• WHAT IS BEING ASKED: Return every line of the entries that includes the word "correctly".

• Edit tracking data:
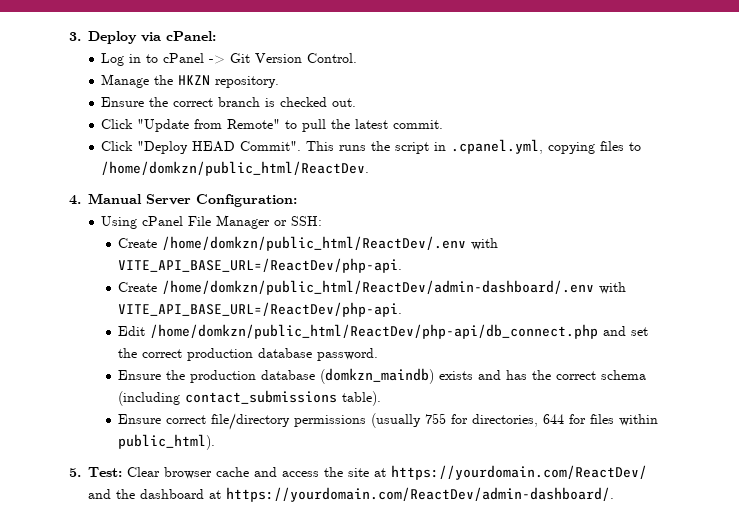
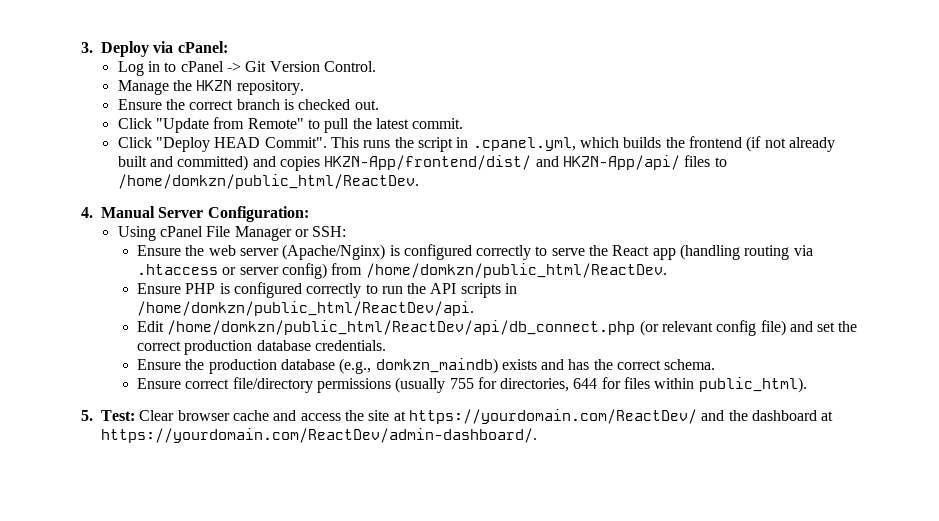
- This runs the script in .cpanel.yml, copying files to /home/domkzn/public_html/ReactDev.
+ This runs the script in .cpanel.yml, which builds the frontend (if not already built and committed) and copies HKZN-App/frontend/dist/ and HKZN-App/api/ files to /home/domkzn/public_html/ReactDev.
- Create /home/domkzn/public_html/ReactDev/.env with VITE_API_BASE_URL=/ReactDev/php-api.
- Create /home/domkzn/public_html/ReactDev/admin-dashboard/.env with VITE_API_BASE_URL=/ReactDev/php-api.
- Edit /home/domkzn/public_html/ReactDev/php-api/db_connect.php and set the correct production database password.
+ Ensure the web server (Apache/Nginx) is configured correctly to serve the React app (handling routing via .htaccess or server config) from /home/domkzn/public_html/ReactDev.
+ Ensure PHP is configured correctly to run the API scripts in /home/domkzn/public_html/ReactDev/api.
+ Edit /home/domkzn/public_html/ReactDev/api/db_connect.php (or relevant config file) and set the correct production database credentials.
- Ensure the production database (domkzn_maindb) exists and has the correct schema (including contact_submissions table).
+ Ensure the production database (e.g., domkzn_maindb) exists and has the correct schema.

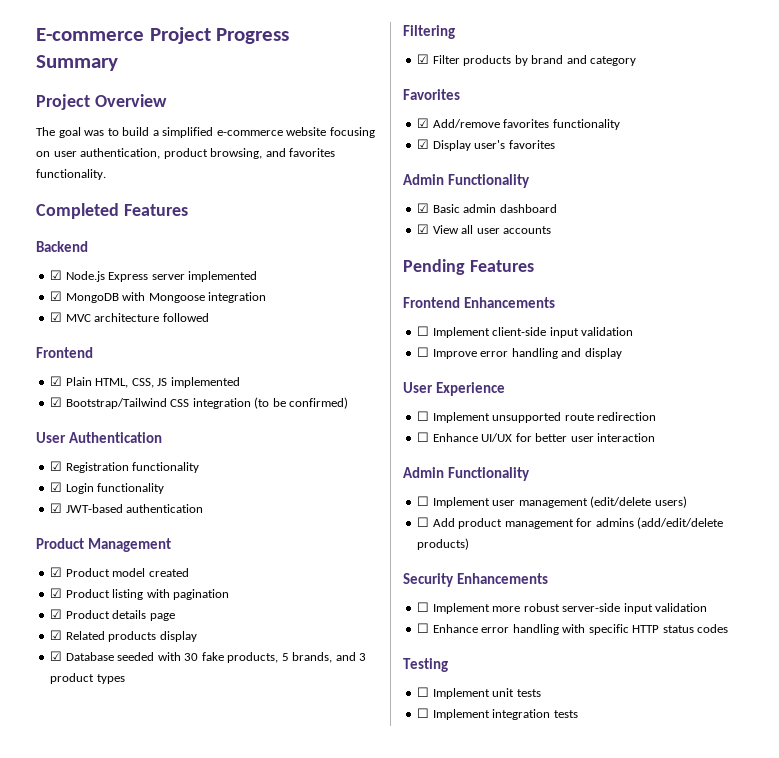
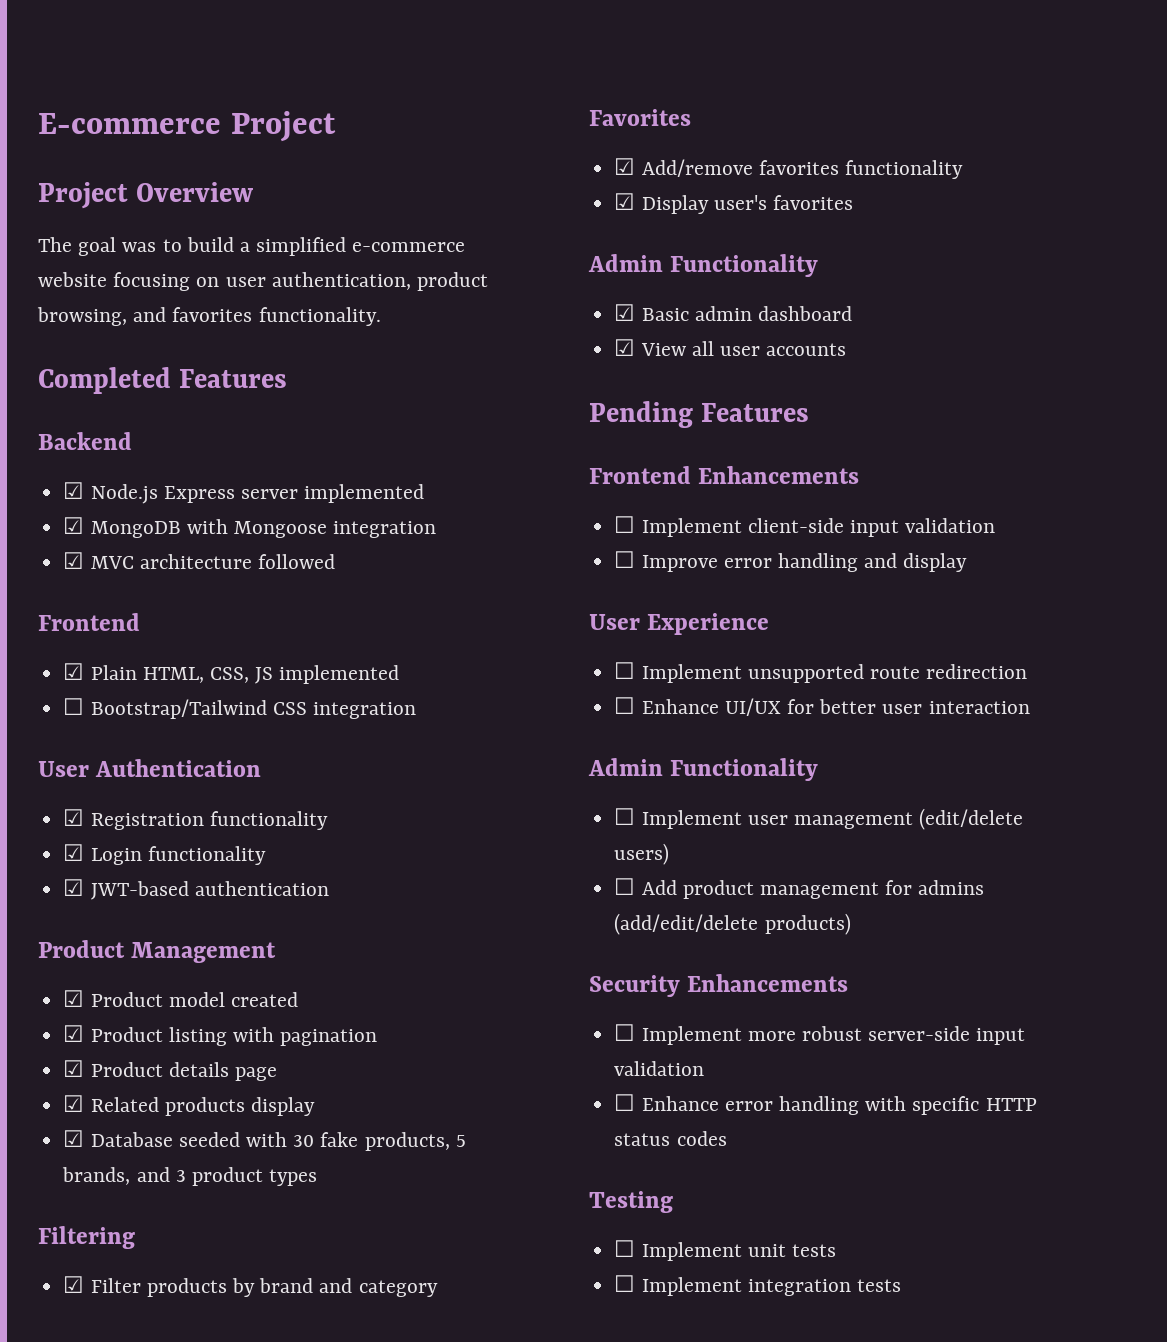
- E-commerce Project Progress Summary
+ E-commerce Project
- ☑ Bootstrap/Tailwind CSS integration (to be confirmed)
+ ☐ Bootstrap/Tailwind CSS integration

• TASK OUTPUT:
+ Ensure the web server (Apache/Nginx) is configured correctly to serve the React app (handling routing via .htaccess or server config) from /home/domkzn/public_html/ReactDev.
+ Ensure PHP is configured correctly to run the API scripts in /home/domkzn/public_html/ReactDev/api.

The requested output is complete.